## Exercise details
Throughout the entries below, report every line where "Respiratory" is found.

## Information given
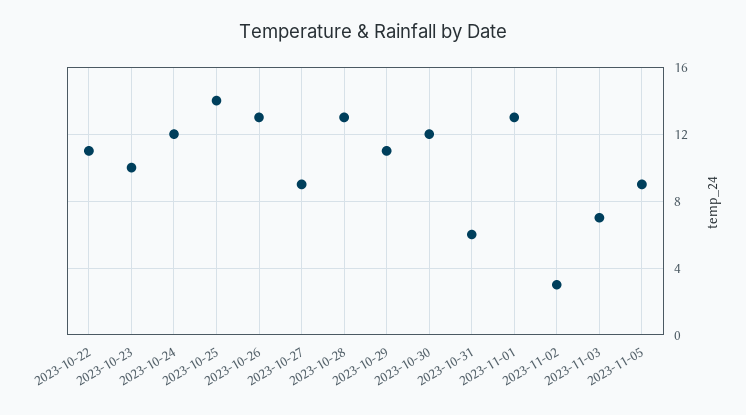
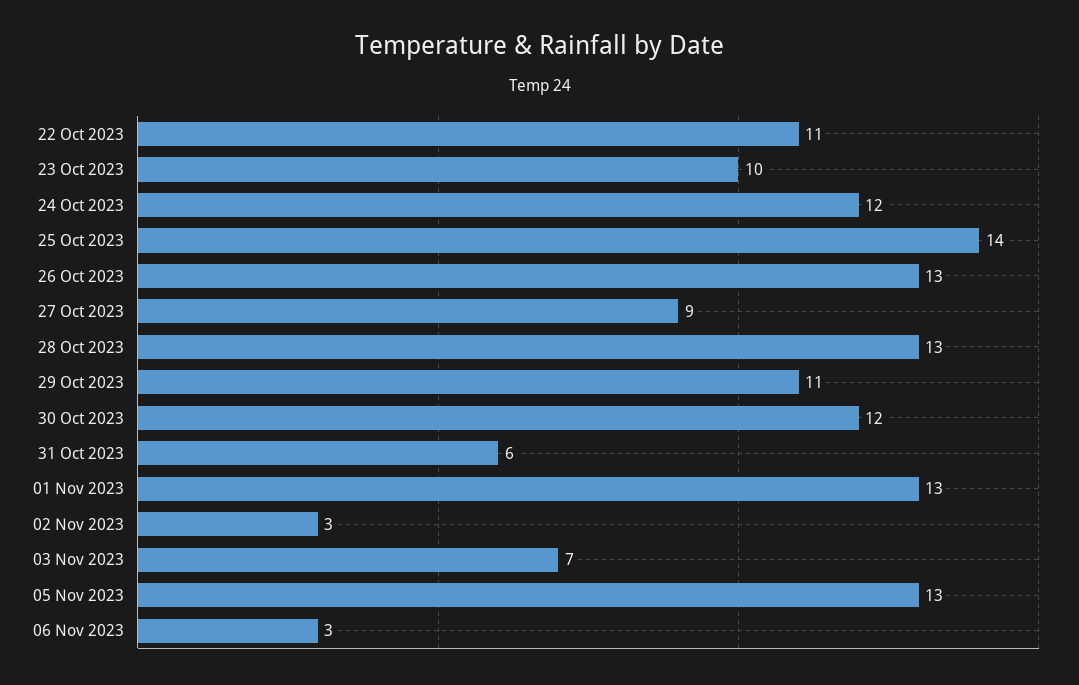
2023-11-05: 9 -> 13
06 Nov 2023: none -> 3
---
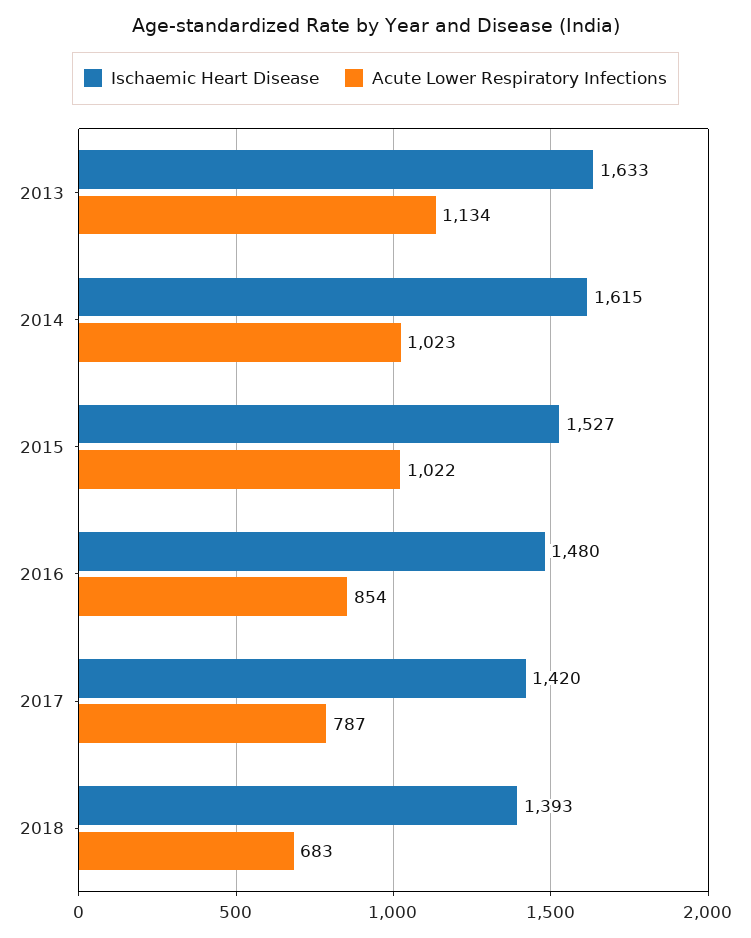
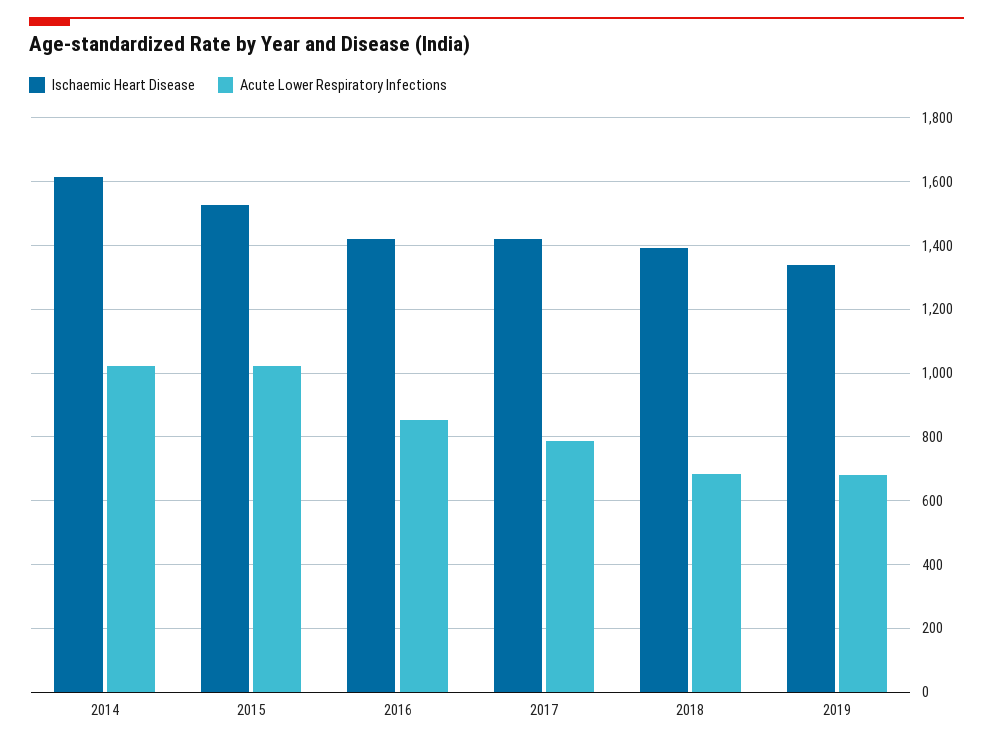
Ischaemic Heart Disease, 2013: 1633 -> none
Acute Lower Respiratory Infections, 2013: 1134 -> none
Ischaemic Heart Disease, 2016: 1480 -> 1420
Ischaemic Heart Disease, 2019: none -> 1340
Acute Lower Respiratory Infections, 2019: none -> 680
---
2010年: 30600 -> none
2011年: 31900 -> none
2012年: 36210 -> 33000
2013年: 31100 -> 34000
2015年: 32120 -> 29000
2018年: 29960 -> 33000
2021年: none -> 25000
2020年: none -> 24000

## Solution to this exercise
Acute Lower Respiratory Infections, 2013: 1134 -> none
Acute Lower Respiratory Infections, 2019: none -> 680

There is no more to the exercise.